Walking…

By Neva Knott

That one day, the day after a series of grueling migraines, I yearned toward water. We left the apartment, Ted and I. It was a Sunday, just a few weeks ago. A soft hint of rain fell from the sky as we turned the bend at the corner of the state patrol building off 12th and onto Columbia, the street we’d beeline down to the marina. We walked, all the way to the point. It was low tide and I stood, calm, and in synesthesia, taking in the landscape.

As we headed back, it began to rain. We were just down town, right by the apartments a couple of friends lived in in college. At first a drizzle and then a down pour, and by the time we got a block from the apartment, Ted was pulling to hide under trees.

I got my water that Sunday. In Hawaii, a cleansing rain is called a meele meele rain. On our route, we’d come to the southern most reach of the Salish Sea, had walked through puddles and felt the Hawaiian spirts fall from the sky. As we crossed the rail tracks below Jefferson, I notices the horsetail plants and knew there’d once been water there, too.

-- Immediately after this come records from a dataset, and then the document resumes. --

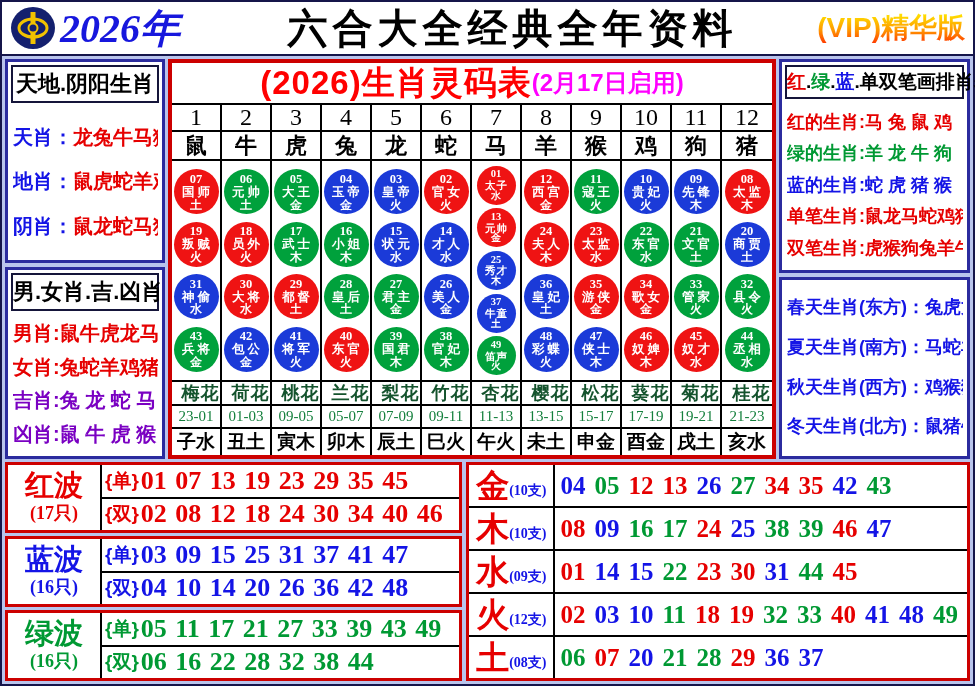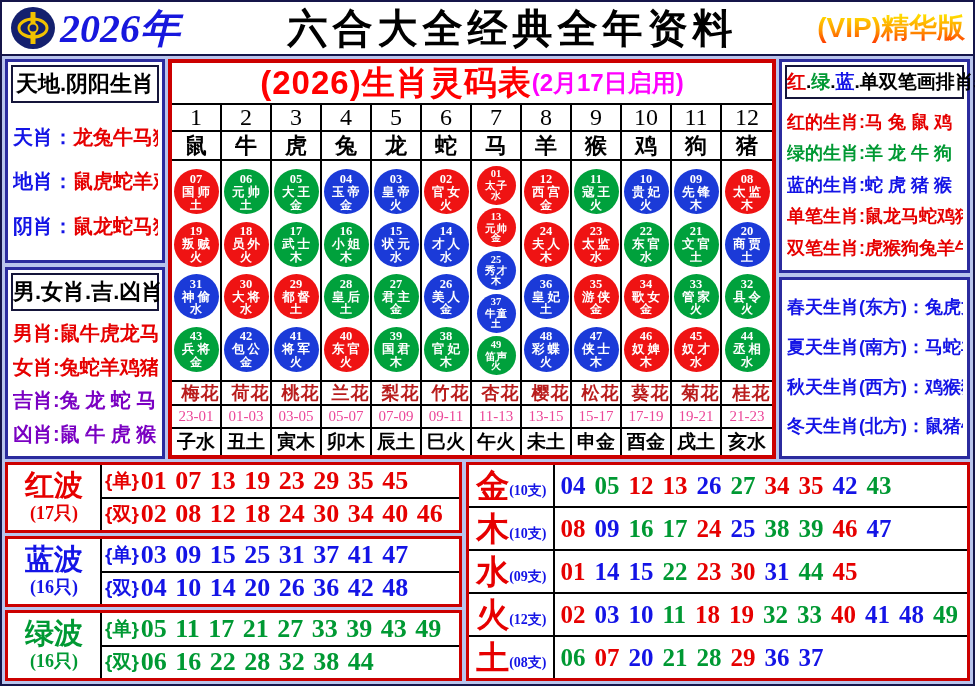--- a/index.html
+++ b/index.html
@@ -36,22 +36,22 @@
   
   .table-title { height:42px; display:flex; align-items:center; justify-content:center; white-space:nowrap; border-bottom:2px solid #000; }
   .table-title .t1 { color:#ff0000; font-weight:900; font-size:33px; letter-spacing:1px; }
   .table-title .t2 { color:#ff00ff; font-weight:900; font-size:24px; }
   .zgrid { flex:1; display:grid; grid-template-columns:repeat(12,1fr); grid-template-rows:27px 29px 1fr 24px 23px 26px; }
   .zcell { border-right:2px solid #000; border-bottom:2px solid #000; display:flex; align-items:center; justify-content:center; overflow:hidden; }
   .zcell.lastcol { border-right:none; }
   .zcell.num   { font-family:"Liberation Serif", serif; font-size:24px; color:#000; }
   .zcell.zodiac{ font-weight:900; font-size:22px; color:#000; }
   .zcell.stack { flex-direction:column; justify-content:space-evenly; padding:1px 0; }
-  .zcell.flower{ color:#b91c1c; font-weight:900; font-size:18px; letter-spacing:1px;padding-left:9px; }
-  .zcell.time  { font-family:"Liberation Serif", serif; font-size:15px; color:#ec4899; }
+  .zcell.flower{ color:#14532d; font-weight:900; font-size:18px; letter-spacing:1px;padding-left:9px; }
+  .zcell.time  { font-family:"Liberation Serif", serif; font-size:15px; color:#15803d; }
   .zcell.branch{ font-weight:900; font-size:19px; color:#000; border-bottom:none; }
 
   .ball { width:45px; height:45px; border-radius:50%; color:#fff; display:flex; flex-direction:column; align-items:center; justify-content:center; line-height:1.02; flex:0 0 auto; }
   .ball .bn { font-weight:bold; font-size:12.5px; font-family:"Liberation Serif", serif; }
   .ball .bt { font-weight:bold; font-size:12.5px; letter-spacing:3px; margin-left:3px; white-space:nowrap; }
   .ball .be { font-weight:bold; font-size:12px; }
   .ball.small { width:39px; height:39px; }
   .ball.small .bn { font-size:10.5px; }
   .ball.small .bt { font-size:10.5px; letter-spacing:1px; margin-left:1px; }
   .ball.small .be { font-size:10px; }
@@ -426,21 +426,21 @@
           <div class="zcell flower">梨花</div>
           <div class="zcell flower">竹花</div>
           <div class="zcell flower">杏花</div>
           <div class="zcell flower">樱花</div>
           <div class="zcell flower">松花</div>
           <div class="zcell flower">葵花</div>
           <div class="zcell flower">菊花</div>
           <div class="zcell flower lastcol">桂花</div>
           <div class="zcell time">23-01</div>
           <div class="zcell time">01-03</div>
-          <div class="zcell time">03-05</div>
+          <div class="zcell time">09-05</div>
           <div class="zcell time">05-07</div>
           <div class="zcell time">07-09</div>
           <div class="zcell time">09-11</div>
           <div class="zcell time">11-13</div>
           <div class="zcell time">13-15</div>
           <div class="zcell time">15-17</div>
           <div class="zcell time">17-19</div>
           <div class="zcell time">19-21</div>
           <div class="zcell time lastcol">21-23</div>
           <div class="zcell branch">子水</div>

The week before, again on a post-migraine day, we walked far on a different route, west from the apartment and toward the capitol grounds. I couldn’t think in words that day. I wanted to take photographs, to put my mind on its other channel, so our walk was slow.

Often, daily mostly, we walk past my grandparents’ church; it’s just a few blocks up from the apartment.

Today, though, I don’t know where to walk. I stood outside with Ted and thought, I just want to walk at home; when walking in Olympia, I glimpse and feel my familial history, but not my personal history. Today, I want to walk somewhere deeply familiar, in a place that holds my history and has been solace throughout time. Along the Columbia river, in Forest Park, across the Burnside bridge and on the esplanade along the Willamette, at Little Crater Lake on that section of the Pacific Crest Trail that I love, among the trees that make Ted look so small.

Or maybe I just want to walk my path.

The email came on Friday; low enrollments, cutting classes, undetermined forecast for fall.

Ten years ago, the announcement came in a Friday faculty meeting; budget cuts, next year doesn’t look good, we’ll try to save jobs, and they did–for a year, and then another faculty meeting, and then the day our principal came to each of us, and the look on his face made me understand just how hard it was for him to tell me I didn’t have a job next year.

And just about 10 years before that, April, and the principal explains that she is going to try to keep me in the position, but since I am not yet permanent, I could get bumped, and my hiring round doesn’t start until August. The next year, same thing…but that year they wrote the job description so it only fit my experience.

And before I was in those April-wait-to-know-if-you’re-cut to August-you-made-it-through rounds, I was a new graduate of my teaching program and there were no jobs. It was the year Oregon passed the infamous Measure 5, meant to fix school funding, but it did the opposite. Our professors had talked to us about hiring cycles, and had admitted that the current outlook was bleak.

So the year I graduated with my teaching degree, I was 34, and there were two jobs in Oregon. One person in my cohort took the one hella way out in who knows where, Oregon. The other was in Astoria, which was crack alley back then–no way. So I kept bartending. I did the pub-and-sub circuit, and then got a short term sub gig, and then they cut the position. And I slung some more beer and got up to the 5 AM sub calls and got another short term sub gig and the position was again dissolved.

I decided in the second grade that I wanted to be a teacher when I grew up. I wrote out my goals when I turned 22: teach at a small college like Evergreen; write and photograph alongside teaching; money to come through investments (the buffer against my mom’s constant warning that teachers don’t make enough money); buy a barn and remodel it into a house (it was a thing in the 1980s when I wrote the list); have a small, self-sustaining farm.

I’m 25 years into teaching. I have four college degrees. I’m good at what I do–really good at it. People say, you could do something else, and their sentiments echo my mantra during the recession, saying time and time again that my whole career had been budget cuts and I was going to try something else. But after putting myself through two Master’s programs and sending hundreds of applications to job postings in my purported new field, a stint back to pub-ing, a stretch of time on unemployment, the only job offer I got was as adjunct faculty. I was happy to have it, even though part time, because it was a step into teaching college; I was finally achieving the top goal on my list.

But last Friday, the email came.

I don’t want to stop doing this work even though I am painfully under-employed at my current job; it is the walk I want to walk.

If COVID does to me what the recession did professionally and financially, I don’t know. I won’t know where to walk.